▶ _Exercise brief_: For every line in the records that has the word "Liberation", make a copy.

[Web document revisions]
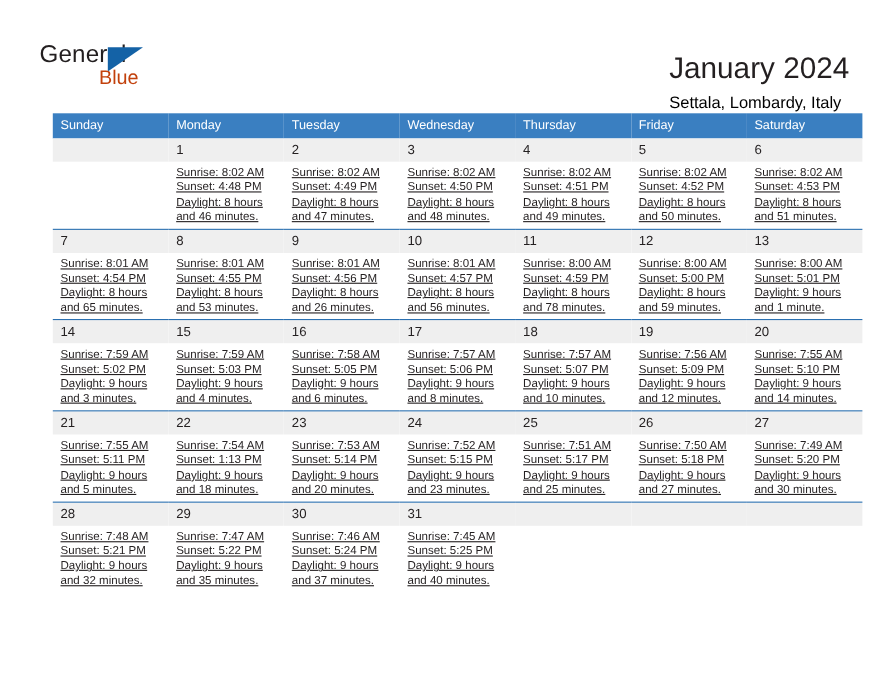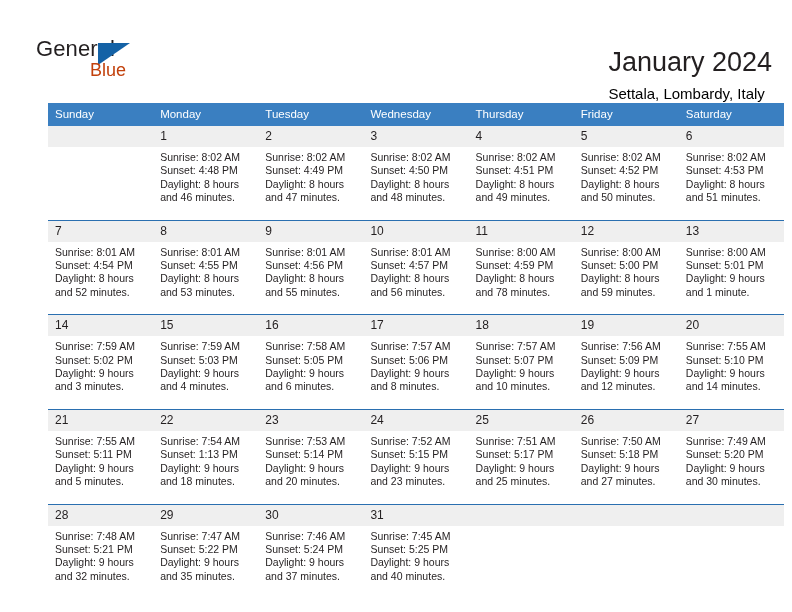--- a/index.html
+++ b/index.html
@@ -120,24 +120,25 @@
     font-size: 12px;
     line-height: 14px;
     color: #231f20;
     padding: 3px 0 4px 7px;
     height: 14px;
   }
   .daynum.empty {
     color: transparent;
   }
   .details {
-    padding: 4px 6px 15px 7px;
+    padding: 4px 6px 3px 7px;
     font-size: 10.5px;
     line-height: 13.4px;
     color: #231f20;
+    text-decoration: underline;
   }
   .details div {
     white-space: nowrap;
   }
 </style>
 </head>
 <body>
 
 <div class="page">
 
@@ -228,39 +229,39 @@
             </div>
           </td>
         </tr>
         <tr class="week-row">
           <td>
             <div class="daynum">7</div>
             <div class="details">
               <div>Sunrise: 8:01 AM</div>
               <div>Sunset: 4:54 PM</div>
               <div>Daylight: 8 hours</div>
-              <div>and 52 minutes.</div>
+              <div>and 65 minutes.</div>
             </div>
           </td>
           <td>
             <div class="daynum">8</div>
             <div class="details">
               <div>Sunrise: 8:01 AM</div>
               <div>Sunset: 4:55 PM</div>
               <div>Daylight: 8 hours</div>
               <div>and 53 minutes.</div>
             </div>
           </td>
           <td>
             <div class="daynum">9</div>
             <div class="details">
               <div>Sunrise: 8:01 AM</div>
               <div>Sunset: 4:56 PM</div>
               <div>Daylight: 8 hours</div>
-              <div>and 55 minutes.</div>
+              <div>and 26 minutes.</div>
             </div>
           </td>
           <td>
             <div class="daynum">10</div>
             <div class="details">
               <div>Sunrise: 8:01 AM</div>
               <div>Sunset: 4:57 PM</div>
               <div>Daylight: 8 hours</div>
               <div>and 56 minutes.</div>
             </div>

...

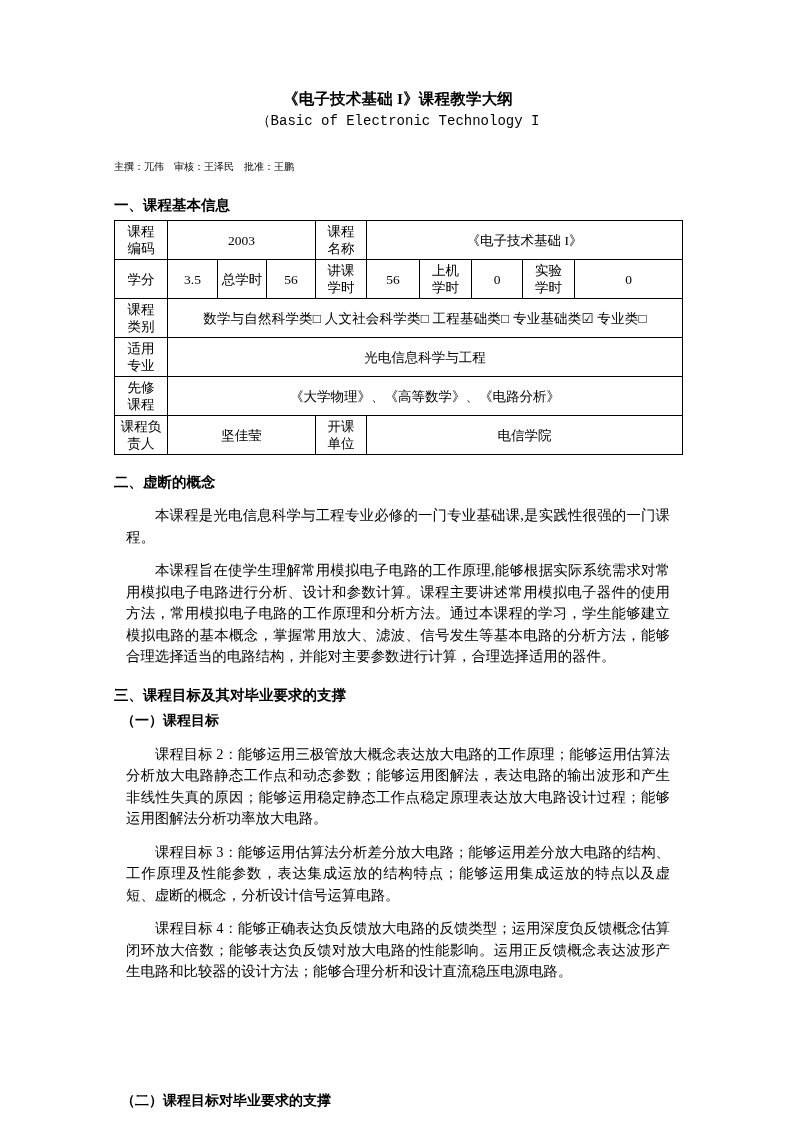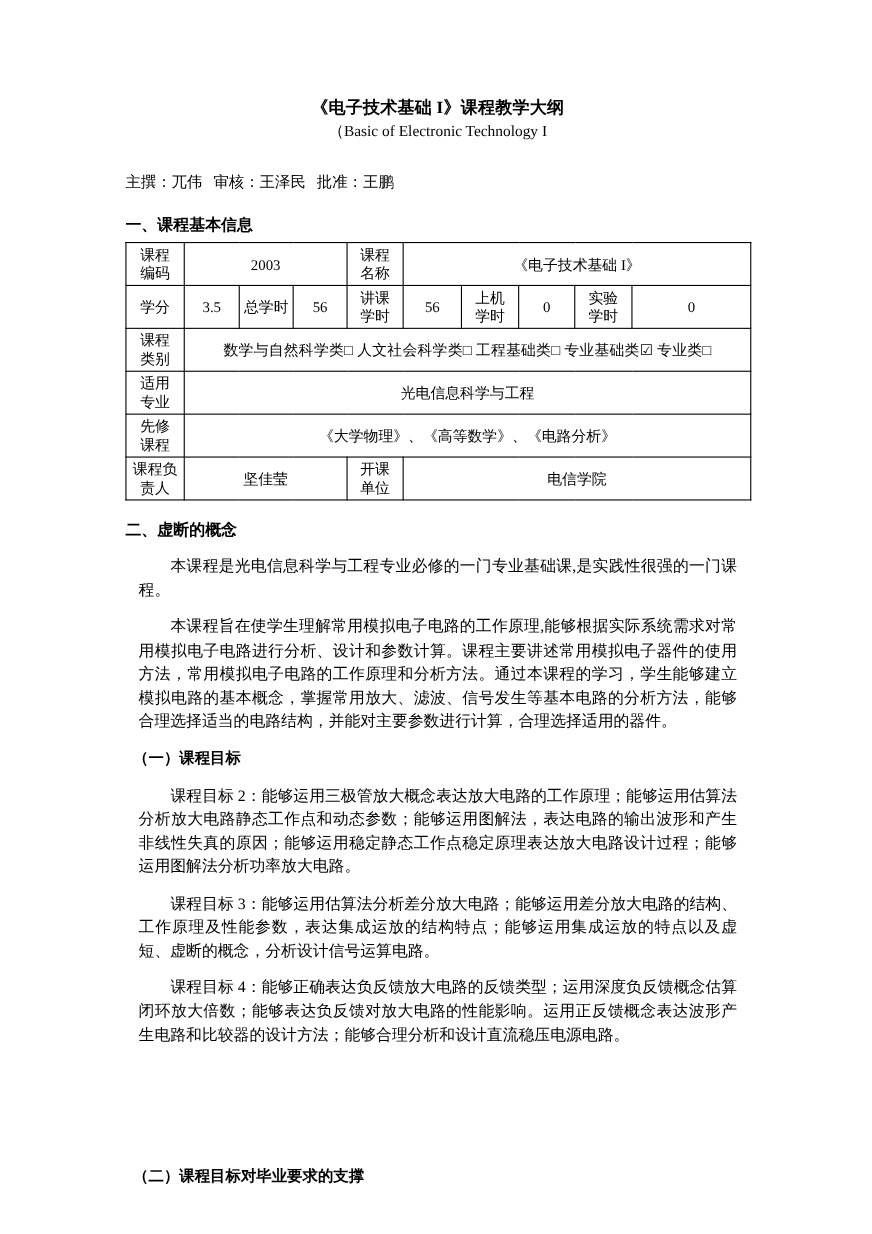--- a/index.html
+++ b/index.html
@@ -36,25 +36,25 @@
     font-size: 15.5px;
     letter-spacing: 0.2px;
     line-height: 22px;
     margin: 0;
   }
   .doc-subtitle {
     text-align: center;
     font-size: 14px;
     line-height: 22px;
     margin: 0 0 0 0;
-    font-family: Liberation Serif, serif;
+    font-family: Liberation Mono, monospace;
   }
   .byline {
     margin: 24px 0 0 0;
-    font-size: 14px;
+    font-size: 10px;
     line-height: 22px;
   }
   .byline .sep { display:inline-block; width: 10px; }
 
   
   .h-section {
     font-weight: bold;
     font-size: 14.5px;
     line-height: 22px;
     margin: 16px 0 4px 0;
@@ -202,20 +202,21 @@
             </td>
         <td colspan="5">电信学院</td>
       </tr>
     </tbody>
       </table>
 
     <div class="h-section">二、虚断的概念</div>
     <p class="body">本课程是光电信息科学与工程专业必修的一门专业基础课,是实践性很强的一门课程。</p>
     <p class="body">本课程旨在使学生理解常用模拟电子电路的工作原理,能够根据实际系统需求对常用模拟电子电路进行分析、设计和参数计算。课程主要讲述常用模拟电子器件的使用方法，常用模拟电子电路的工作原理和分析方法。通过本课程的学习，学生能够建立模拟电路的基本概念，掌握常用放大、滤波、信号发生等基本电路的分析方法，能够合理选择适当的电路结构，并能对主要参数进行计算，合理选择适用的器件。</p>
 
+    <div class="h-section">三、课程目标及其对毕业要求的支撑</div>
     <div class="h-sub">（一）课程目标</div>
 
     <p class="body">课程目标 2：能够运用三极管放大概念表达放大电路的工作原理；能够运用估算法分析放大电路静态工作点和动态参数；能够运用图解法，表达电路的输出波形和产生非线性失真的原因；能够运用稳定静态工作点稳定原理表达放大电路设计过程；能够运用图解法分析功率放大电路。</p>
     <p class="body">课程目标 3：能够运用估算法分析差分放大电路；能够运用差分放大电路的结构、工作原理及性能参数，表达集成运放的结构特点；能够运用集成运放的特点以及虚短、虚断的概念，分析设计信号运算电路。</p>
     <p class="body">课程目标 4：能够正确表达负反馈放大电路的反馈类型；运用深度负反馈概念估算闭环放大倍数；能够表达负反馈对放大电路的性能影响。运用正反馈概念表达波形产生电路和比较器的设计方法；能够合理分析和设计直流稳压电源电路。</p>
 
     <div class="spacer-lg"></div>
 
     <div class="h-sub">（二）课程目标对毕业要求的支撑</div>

* * *

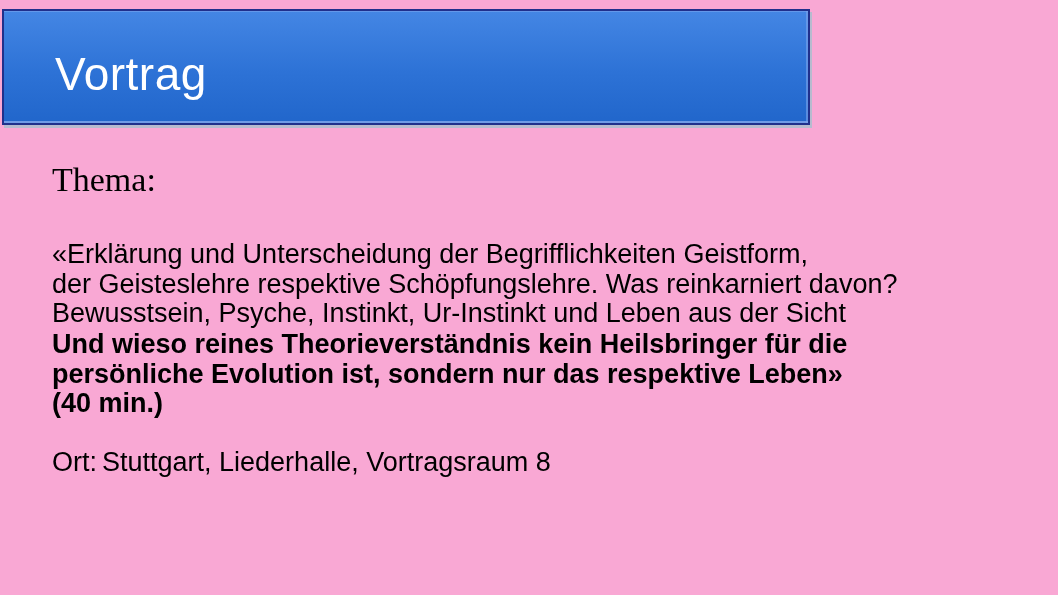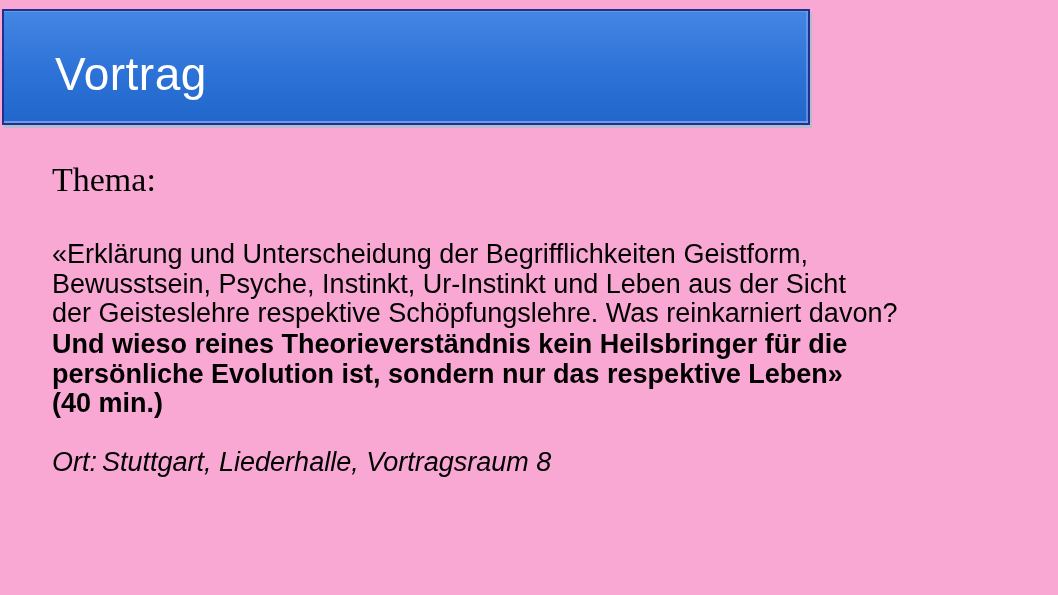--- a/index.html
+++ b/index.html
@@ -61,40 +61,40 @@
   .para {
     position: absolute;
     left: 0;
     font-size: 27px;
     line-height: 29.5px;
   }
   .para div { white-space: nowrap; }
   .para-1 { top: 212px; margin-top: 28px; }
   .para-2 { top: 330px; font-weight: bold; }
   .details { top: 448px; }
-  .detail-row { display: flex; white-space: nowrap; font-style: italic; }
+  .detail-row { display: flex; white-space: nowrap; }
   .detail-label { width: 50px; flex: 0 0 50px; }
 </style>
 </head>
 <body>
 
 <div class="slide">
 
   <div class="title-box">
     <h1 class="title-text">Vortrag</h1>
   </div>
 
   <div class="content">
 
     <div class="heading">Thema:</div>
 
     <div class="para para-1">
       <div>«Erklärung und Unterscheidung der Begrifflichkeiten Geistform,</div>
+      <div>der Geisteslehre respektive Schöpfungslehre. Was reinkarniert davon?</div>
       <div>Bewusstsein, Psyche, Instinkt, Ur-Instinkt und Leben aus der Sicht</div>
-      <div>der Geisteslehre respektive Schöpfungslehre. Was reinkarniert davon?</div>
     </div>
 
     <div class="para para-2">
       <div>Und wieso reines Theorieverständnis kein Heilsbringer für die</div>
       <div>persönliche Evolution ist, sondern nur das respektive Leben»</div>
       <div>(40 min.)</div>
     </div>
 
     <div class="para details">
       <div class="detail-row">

▶ _Response below_:
-    font-family: Liberation Serif, serif;
+    font-family: Liberation Mono, monospace;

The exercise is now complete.